Öncelikle vatanınıza hoş geldiniz diyeyim. Nasıl geçti Afrika yolculuğu?
Hoş gördük. Gayet güzel, etkileyici, ilginç ve de renkli bir seyahatti. Afrika’ya doyamadan dönmek durumunda kaldım.
Nasıl karar verdiniz Afrika yolculuğuna?
Yol arkadaşım Melih Yavaş bundan bir yıl önce Mısır’dan motosikletiyle başladığı yolculuğu yaşadığı talihsiz bir trafik kazası sebebi ile yarım bırakmak zorunda kalmıştı. Seyahatine kaldığı yerden birlikte devam etmeyi teklif etti. Ben de kabul ettim.
Kimler vardı yanınızda?
Motosikletiyle Melih Yavaş, Kenya vatandaşı olan rehberimiz ve ulaşım personelimiz olan Ali Omar’la birlikte gerçekleştirdik bu seyahati.
Orada neler yaptınız?
Yedik, içtik, uyuduk… Şaka bir yana görülmeye değer birçok ilgi çekici yer var Afrika’da.
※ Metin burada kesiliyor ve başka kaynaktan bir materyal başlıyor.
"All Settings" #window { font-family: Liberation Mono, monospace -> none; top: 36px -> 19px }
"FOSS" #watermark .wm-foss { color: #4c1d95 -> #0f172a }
Özellikle Afrika halkının yaşam biçimlerini gözlemlemek enteresandı. Afrikalı çocuklar, rengârenk kıyafetli kadınlar, trafik karmaşası, aniden başlayan yağmurlar, derinizi yakacak derecede sıcak bir güneş ışığı, ilginç yemekler, yöresel danslar ve olağanüstü Afrika müzikleri…
Gitme amacınız neydi? Amacınıza ulaştınız mı?
Aslında biz dört aylık bir seyahati kapsayan belgesel çekimi için geçtiğimiz Nisan ayında planlamalarımızı yapmaya başlamıştık. Ancak malum 15 Temmuz olayları sebebiyle bu belgesel projemiz suya düştü. Ama Melih vazgeçmedi. Önümüzdeki yıllarda çekmeyi planladığımız belgeselin bir ön çalışmasını yapmak üzere birlikte yola çıkmaya karar verdik. Bir ön çalışma yapacakken yine de nur topu gibi bir belgeselimiz doğdu Afrika’da. Henüz belgesel montaj aşamasında… Sanırım Mart ayı sonuna kadar tamamlamış oluruz. Aslına bakarsanız yola çıkış sebebimize göre amacımızı gerçekleştirdik. Ana belgesel için epey bir gözlemleme yapma fırsatımız oldu.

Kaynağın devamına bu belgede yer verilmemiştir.